The contrast with the Soviet Union is striking. In the post-Stalinist era, modernization and economic expansion produced huge growth in the central bureaucracy. Brezhnev’s rule is regarded as the golden age of the nomenklatura. It is also the highpoint of Soviet achievements in military power, geopolitical influence and technology. Nonetheless, the ‘ossified’ bureaucracy was deemed the principle constraint on further modernisation. Gorbachev’s reforms – Perestroika – like Mao’s cultural revolution targeted the bureaucracy.
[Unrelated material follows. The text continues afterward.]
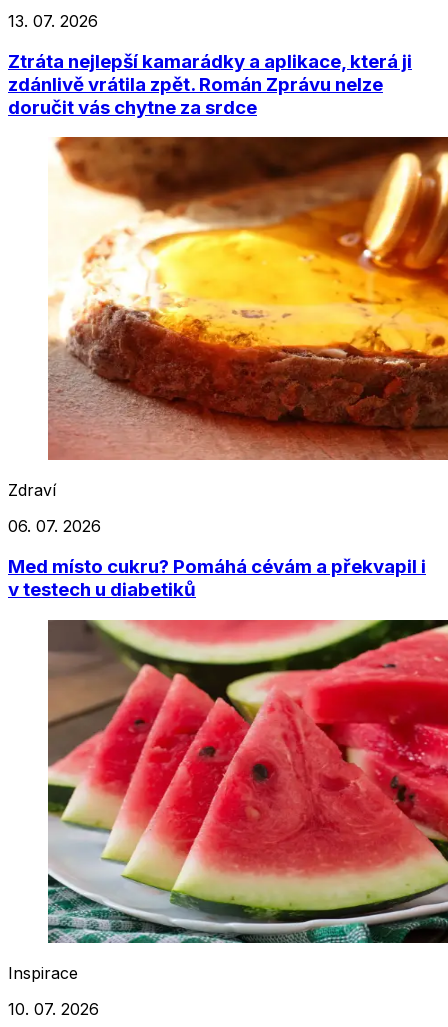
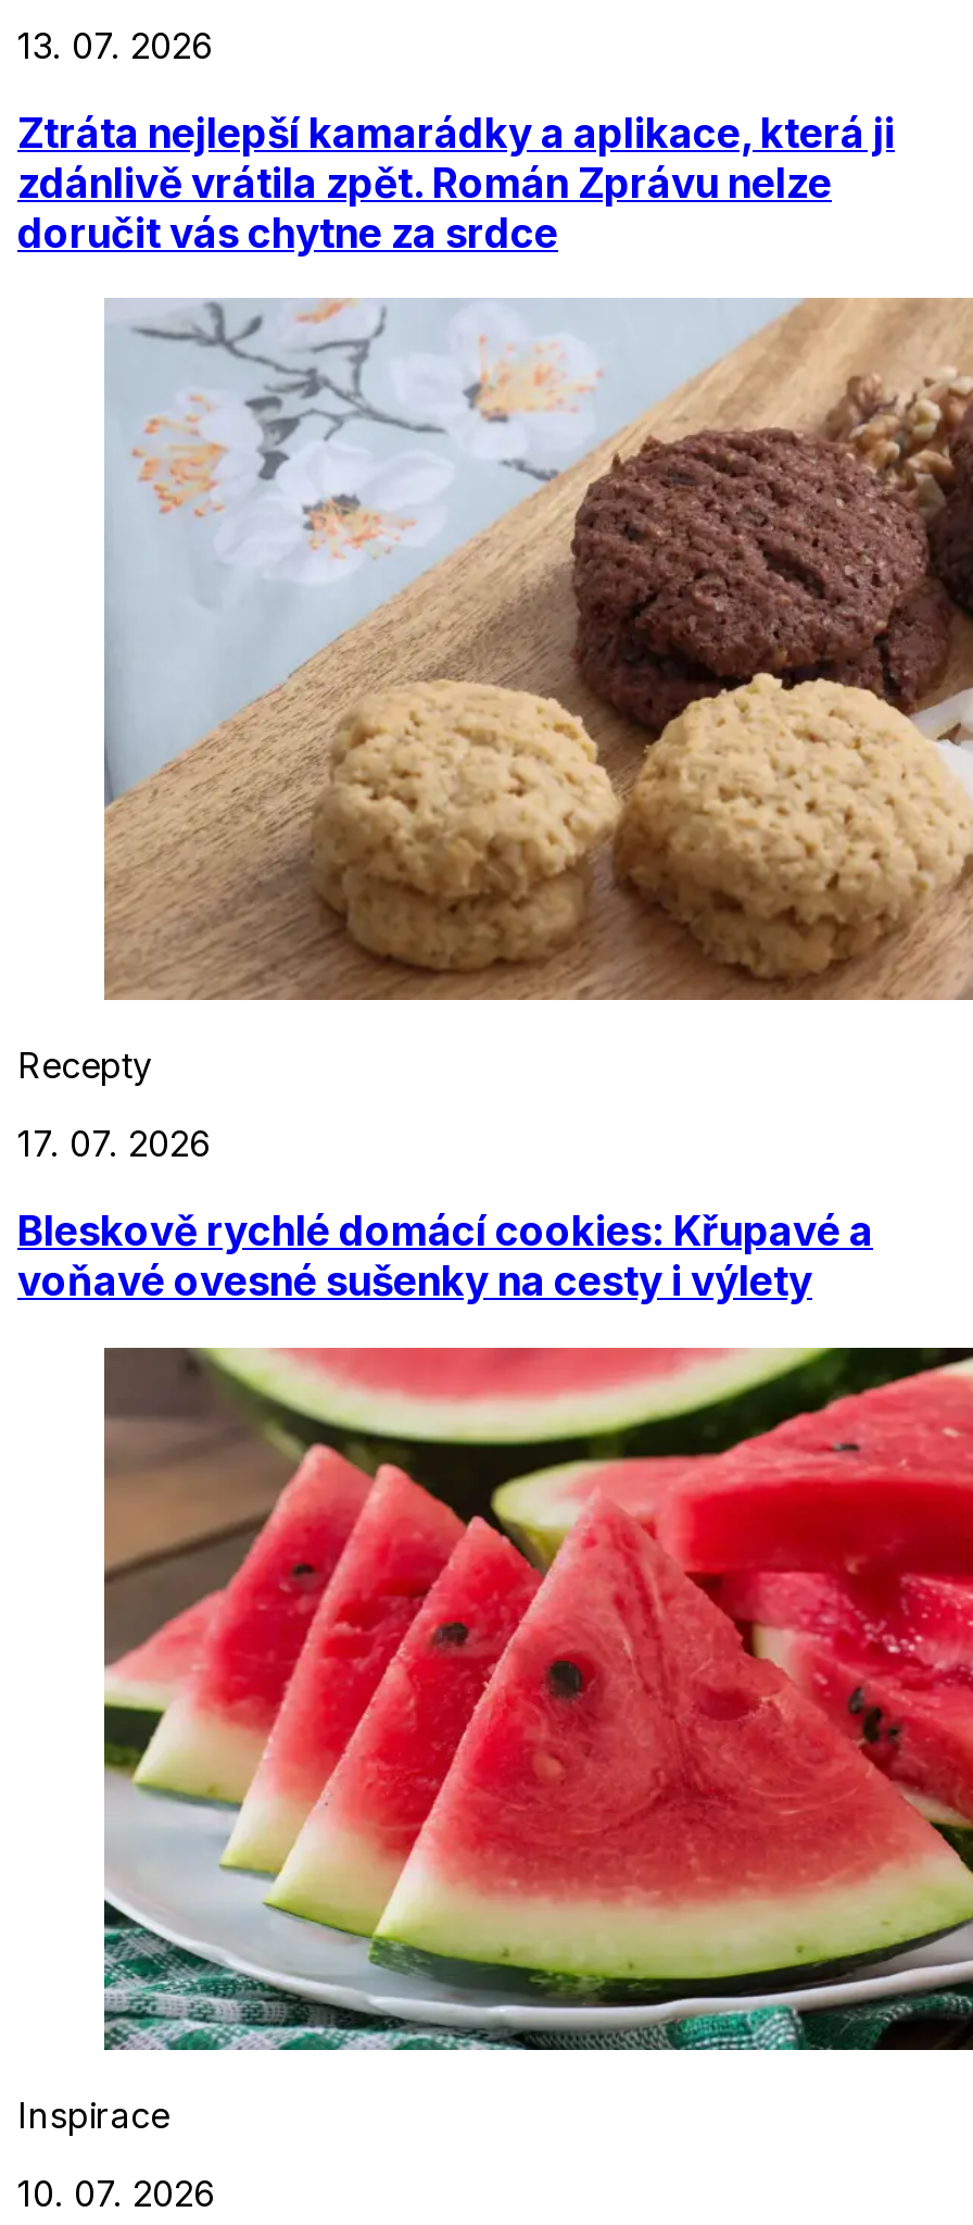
[8,136,445,500] [image] | Zdraví -> [17,298,966,1087] [image] | Recepty
[8,516,101,536] 06. 07. 2026 -> [17,1122,211,1166] 17. 07. 2026
[8,555,426,601] Med místo cukru? Pomáhá cévám a překvapil i | v testech u diabetiků -> [17,1207,873,1307] Bleskově rychlé domácí cookies: Křupavé a | voňavé ovesné sušenky na cesty i výlety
Unlike the cultural revolution, however, that weakened local and regional administrations, Gorbachev sought to break the power of central state bureaucracies – setting off centrifugal forces that ultimately tore the Union apart.

Why is all this relevant to contemporary South Africa?

It is relevant because the power of regional and local elites vis-à-vis the central state in South Africa is not a settled matter.

Until recently the dominance of the ANC has been achieved because it has absorbed and contained a great variety of social and political contradictions and tensions. Different classes have been able to realise enough of their interests to remain loyal to the party. Furthermore, diverse regional and local elites have been able to pursue their ambitions through its structures, largely reconciling and integrating them to the new South Africa. In this way ANC dominance has given us more than two decades of political stability. The ANC has paid a very high price for this brand of nationalism. It has divided and fragmented the organization internally. Little wonder the figure of Jesus Christ appeals to many of its leaders. The party suffers to heal the body-politic.

What does the weakening of the ANC mean in this context?

There are several possible scenarios. The first is that such elites either remain in the ANC whilst others seek political expression in other or new parties, all the while accepting the broader constitutional framework. We might call this the scenario of state consolidation. It can take two forms: democratic or authoritarian.

In the opposite direction, a second is that the weakening of the ANC reopens centrifugal forces that ignite forces in favour of secession. This is a scenario of state dissolution. This is what was avoided during the political transition from Apartheid.

Another is that local and regional elites push for greater autonomy in their respective areas/ jurisdictions, weakening any move to build capable, national administrations and developing coercive powers through local police and militias that owe them allegiance. I will call this a scenario of state fragmentation. The last two scenarios are not mutually exclusive.

I believe that combinations of the first and third scenario are most likely in the short and medium term. We saw the brazen expression of the logic of fragmentation in December 2015 when the finance minister was unexpectedly fired. There, regional elites (based in provinces) and local elites (sometimes organized through SOEs and/ or personal/business networks), working through the President, struck against the centralising power of the National Treasury. Indeed, one of the hallmarks of Jacob Zuma’s presidency has been the fragmentation of the state and the weakening of central administrations. Still, there is a nagging worry that in Jacob Zuma, South Africa has found its Gorbachev. Who will be the country’s Mao? DM

Ivor Chipkin is the Executive Director of the Public Affairs Research Institute (PARI) and Associate Professor in the School of Social Sciences at Wits University.